Question

There are twenty cards. Ten of these cards have the letter “I” printed on them and the other 10 have the letter “T” printed on them. If three cards are picked up at random and kept in the same order, the probability of making word IIT is:
A. $\dfrac{4}{{27}}$
B. $\dfrac{5}{{38}}$
C. $\dfrac{1}{8}$
D. $\dfrac{9}{{80}}$

Answer 1

Hint: To calculate the probability, of picking three cards at random and kept in the same order, the probability of making word IIT will be the intersection of getting first card with “I” printed on it with getting second card with “I” printed on it and getting third card with “T” printed on it.
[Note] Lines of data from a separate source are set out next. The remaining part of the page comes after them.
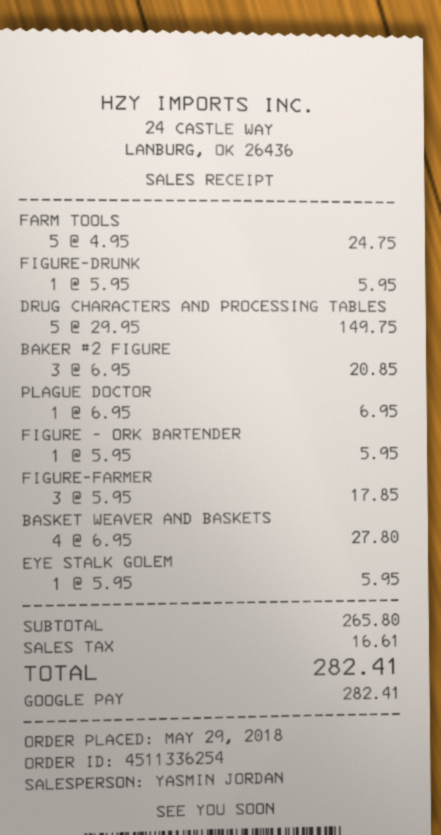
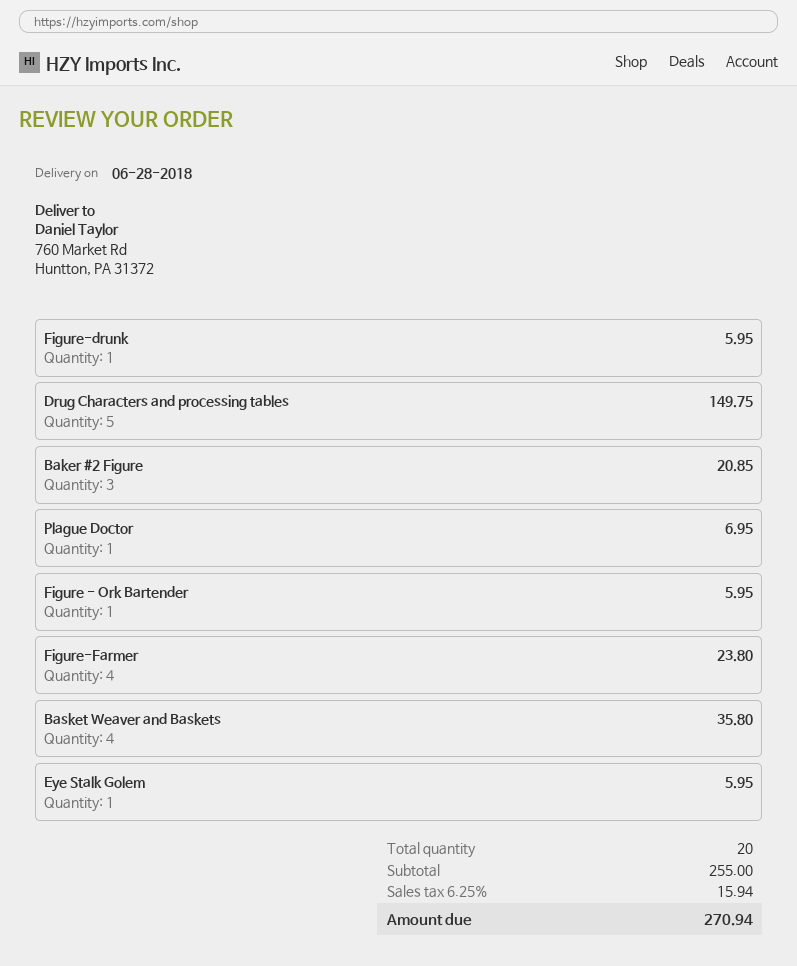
FARM TOOLS: 5 for 24.75 -> none
FIGURE-FARMER: 3 for 17.85 -> 4 for 23.80
BASKET WEAVER AND BASKETS: 4 for 27.80 -> 4 for 35.80
subtotal: 265.80 -> 255.00
tax: 16.61 -> 15.94
total: 282.41 -> 270.94

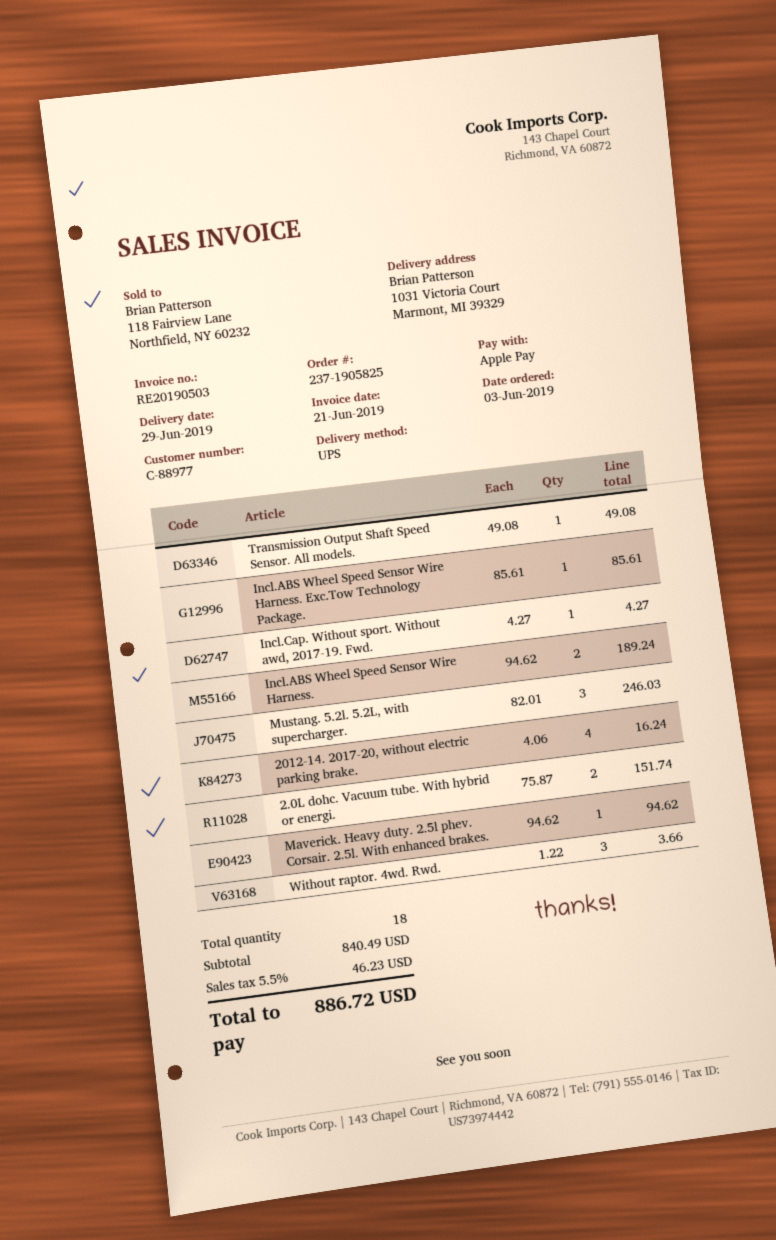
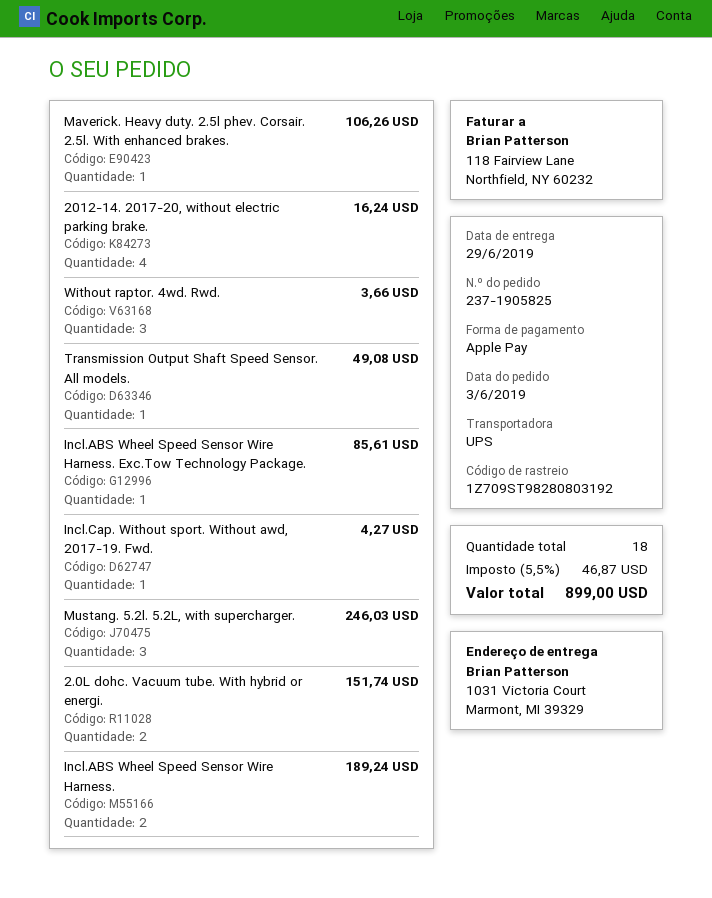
Maverick. Heavy duty. 2.5l phev. Corsair. 2.5l. With enhanced brakes.: 1 for 94.62 -> 1 for 106.26
tax: 5.5% = 46.23 -> 5.5% = 46.87
total: 886.72 -> 899.00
The probability is calculated using $P\left( {A \cap B \cap C} \right) = P\left( A \right) \times P\left( {\dfrac{B}{A}} \right) \times P\left( {\dfrac{C}{{A \cap B}}} \right)$

Complete step by step answer
We have to select three cards.
Let $A$ be an event of getting the first card with “I” printed on it.
Let $B$ be an event of getting a second card with “I” printed on it.
Let $C$ be an event of getting a third card with “T” printed on it.
We have to find the probability of getting the first card with “I” printed on it, the second card with “I” printed on it and getting the third card with “T” printed on it.
This implies we have to find the intersection of $A$, $B$ and $C$.
That is we will calculate $P\left( {A \cap B \cap C} \right)$.
The formula for calculating is the product of probability of event $A$ with probability of $B$when event $A$ has already taken place and probability of $C$ when both events $A$ and $B$ have taken place.
That is, $P\left( {A \cap B \cap C} \right) = P\left( A \right) \times P\left( {\dfrac{B}{A}} \right) \times P\left( {\dfrac{C}{{A \cap B}}} \right)$
Determine the probability of event $A$.
There are a total of 20 cards and out of them, ten have “I” printed on it.
Thus, the number of favourable outcomes is 10 and total number of outcomes are 20.
Probability of an event is $\dfrac{{{\text{number of favourable outcomes}}}}{{{\text{total number of outcomes}}}}$
Therefore, $P\left( A \right) = \dfrac{{10}}{{20}}$
Next, calculate the probability of $B$ when event $A$ has already taken place.
Since, one card is already drawn, there are now 19 cards and “I” is printed on 9 of them as one card with “I” printed on it is selected in the event $A$.
Therefore, number of favourable outcomes is 9 and total number of outcomes are 19
And, $P\left( {\dfrac{B}{A}} \right) = \dfrac{9}{{19}}$
Similarly, calculate the probability of $C$ when both events $A$ and $B$ have taken place.
Now, there are 18 cards left as two cards are already drawn in event $A$ and $B$. From the left cards, “T” is printed on 10 of them.
Therefore, number of favourable outcomes is 10 and total number of outcomes are 18
And, $P\left( {\dfrac{C}{{A \cap B}}} \right) = \dfrac{{10}}{{18}}$
Hence,
$P\left( {A \cap B \cap C} \right) = P\left( A \right) \times P\left( {\dfrac{B}{A}} \right) \times P\left( {\dfrac{C}{{A \cap B}}} \right) \\\ P\left( {A \cap B \cap C} \right) = \dfrac{{10}}{{20}} \times \dfrac{9}{{19}} \times \dfrac{{10}}{{18}} \\\ P\left( {A \cap B \cap C} \right) = \dfrac{{900}}{{6,840}} \\\ P\left( {A \cap B \cap C} \right) = \dfrac{5}{{38}} \\\$
Hence, option B is correct.

Note: The probability of an event cannot be less than 0 and be greater than 1. Probability for an event is calculated as $\dfrac{{{\text{number of favourable outcomes}}}}{{{\text{total number of outcomes}}}}$. In this question, be careful while finding probability of $P\left( {\dfrac{B}{A}} \right)$ and $P\left( {\dfrac{C}{{A \cap B}}} \right)$ as the number of favourable outcomes will depend on the cards left.